Assigned task: Reproduce verbatim only the line that holds "The directory containing the roms" and the lines that follow it to the end of the listing.

Data records:
•••••

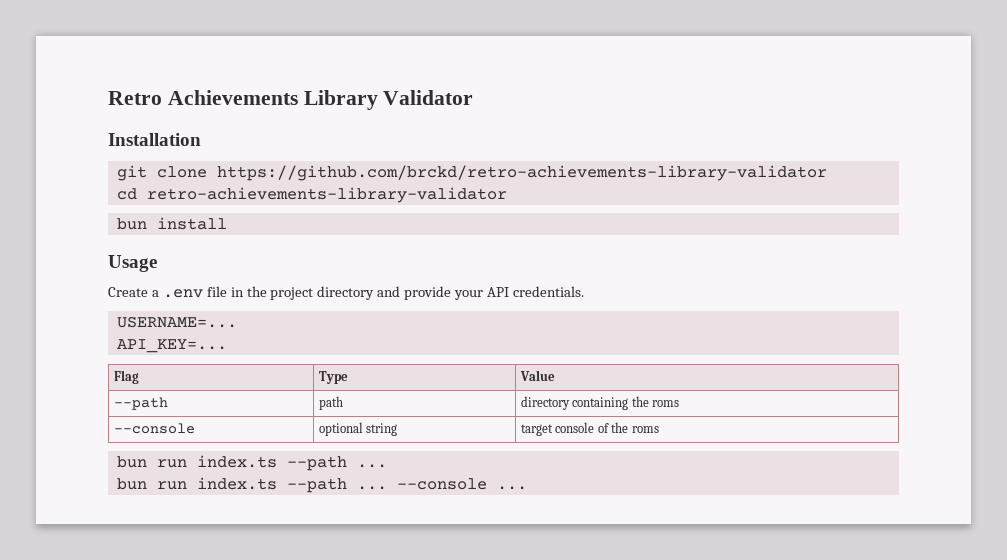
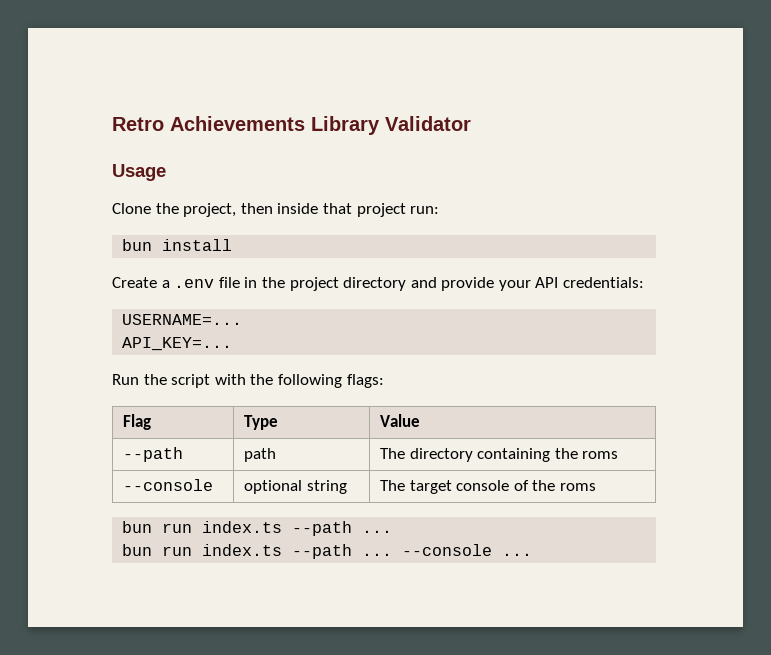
- Installation
- git clone https://github.com/brckd/retro-achievements-library-validator
- cd retro-achievements-library-validator
+ Usage
+ Clone the project, then inside that project run:
- Usage
- Create a .env file in the project directory and provide your API credentials.
+ Create a .env file in the project directory and provide your API credentials:
+ Run the script with the following flags:
- --path | path | directory containing the roms
+ --path | path | The directory containing the roms
- --console | optional string | target console of the roms
+ --console | optional string | The target console of the roms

•••••

Your response:
+ --path | path | The directory containing the roms
- --console | optional string | target console of the roms
+ --console | optional string | The target console of the roms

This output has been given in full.